(Exercise materials begins)
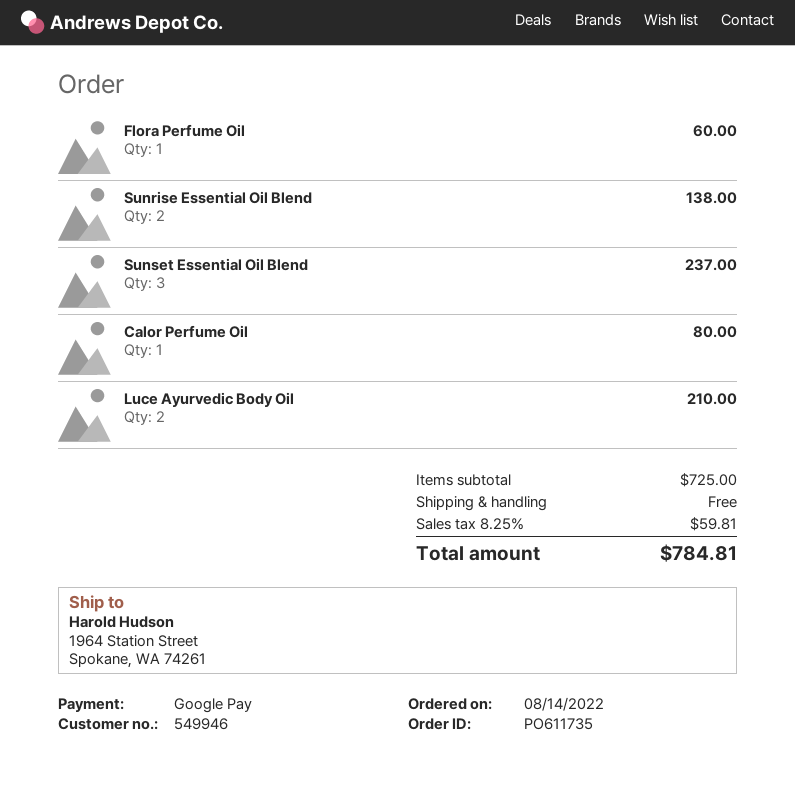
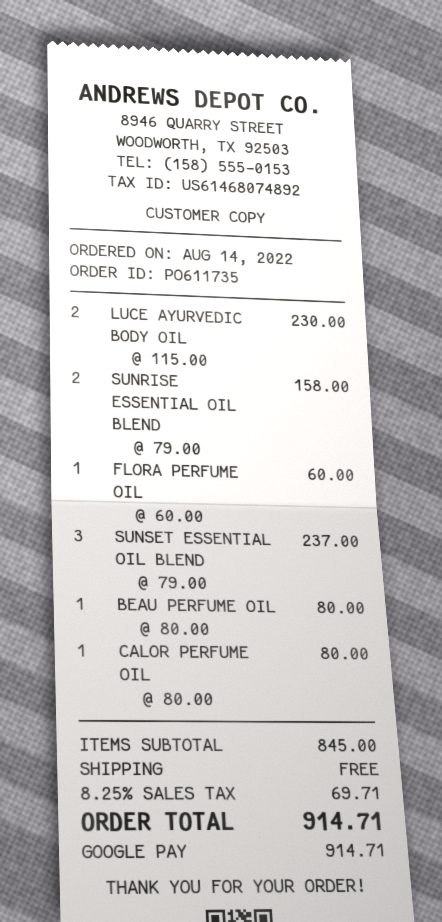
Sunrise Essential Oil Blend: 2 for 138.00 -> 2 for 158.00
Luce Ayurvedic Body Oil: 2 for 210.00 -> 2 for 230.00
BEAU PERFUME OIL: none -> 1 for 80.00
subtotal: 725.00 -> 845.00
tax: 8.25% = 59.81 -> 8.25% = 69.71
total: 784.81 -> 914.71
(Exercise materials ends)
• _Work instruction_
From the line with "BEAU PERFUME OIL: none -> 1 for 80.00" to the final line of the entries above, return every line exactly as written.

• _Written answer_
BEAU PERFUME OIL: none -> 1 for 80.00
subtotal: 725.00 -> 845.00
tax: 8.25% = 59.81 -> 8.25% = 69.71
total: 784.81 -> 914.71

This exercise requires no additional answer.